Leia também: Juiz que bebeu vinho em audiência tem medida protetiva pedida por ex-mulher

Juiz alega “difamação”

O juiz Milton Lívio Lemos Salles, do Tribunal de Justiça de Minas Gerais, publicou um vídeo em que cita ser alvo de “difamação” após a repercussão do caso em que aparece bebendo vinho e fumando cigarro em uma sessão judicial.

Salles, que afirma ter 36 anos de magistratura, ainda usou a gravação para proferir ataques à cúpula do Judiciário, incluindo o TJMG, o STJ (Superior Tribunal de Justiça) e o STF (Supremo Tribunal Federal). No vídeo, o juiz chama membro de cortes superiores e o ministro Alexandre de Moraes de “corruptos”.

Reprodução/Imagens cedidas à Itatiaia

Ele também alega ter conhecimento de supostas irregularidades no tribunal mineiro e encerra o depoimento com desafios a críticos para um debate público em emissoras de televisão.

O caso

Em um julgamento virtual realizado nesta segunda-feira (10), o juiz Milton Lívio Lemos Salles, do TJMG (Tribunal de Justiça de Minas Gerais), apareceu “virando” uma garrafa de vinho e acendendo um cigarro com maçarico durante a sessão. A audiência foi interrompida por conta do episódio.

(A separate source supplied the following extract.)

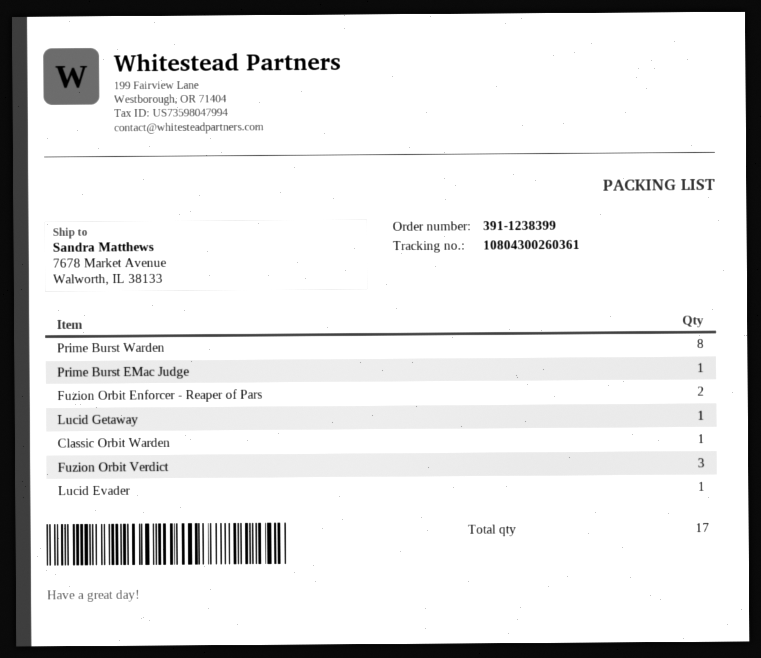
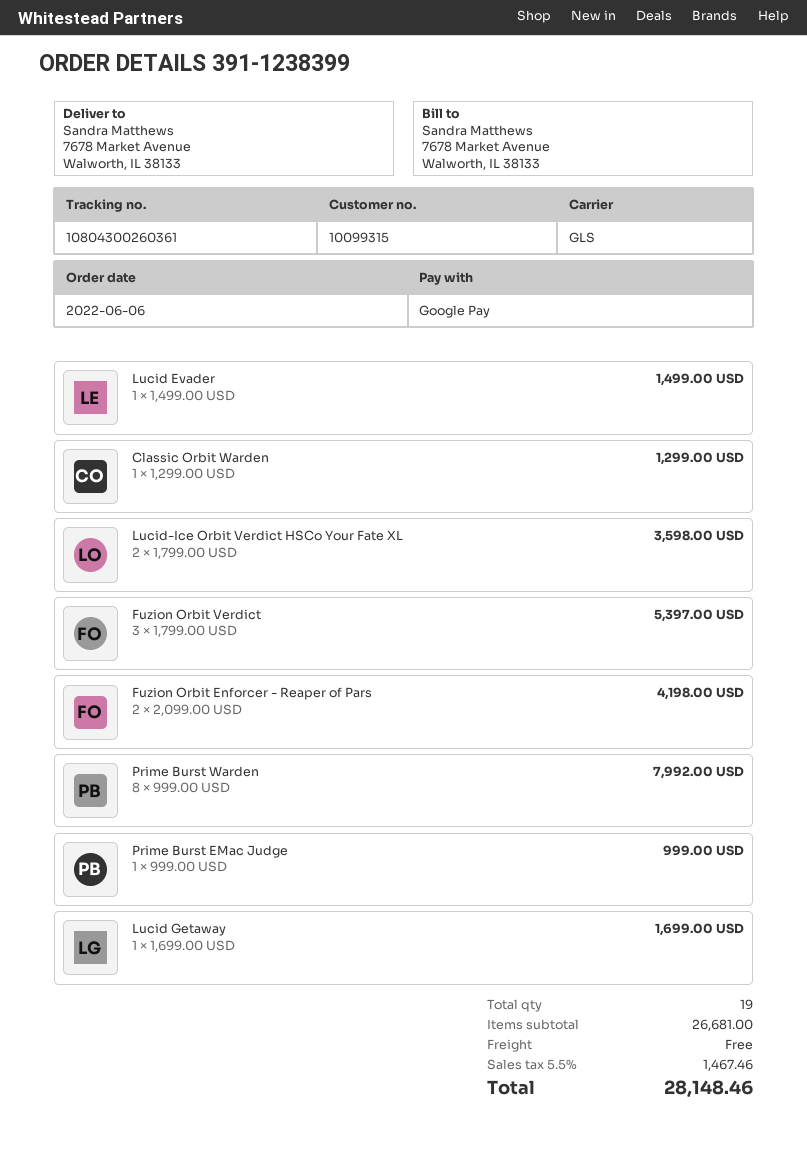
Lucid-Ice Orbit Verdict HSCo Your Fate XL: none -> 2
total quantity: 17 -> 19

No vídeo, cedido à CNN Brasil pela Itatiaia, o magistrado aparece de bermuda e consumindo os produtos enquanto os julgamentos ainda estavam em andamento.

Em um outro momento do julgamento, o magistrado acende um cigarro com maçarico e fuma. Veja:

A sessão era do 4º Núcleo de Justiça 4.0 – Cível Família, que tinha 15 processos na pauta. No entanto, de acordo com o TJMG, a sessão foi encerrada quando faltavam apenas três processos para serem julgados. Os casos serão incluídos em uma nova pauta, prevista para a próxima sessão, no dia 28.

Em nota, o TJMG informou que a Corregedoria-Geral do Tribunal instaurou procedimento sobre o caso e que o encaminhará para apreciação do Órgão Especial, responsável por decidir sobre o tema. A atitude do magistrado será analisada em sessão de julgamento prevista para esta quarta-feira (12).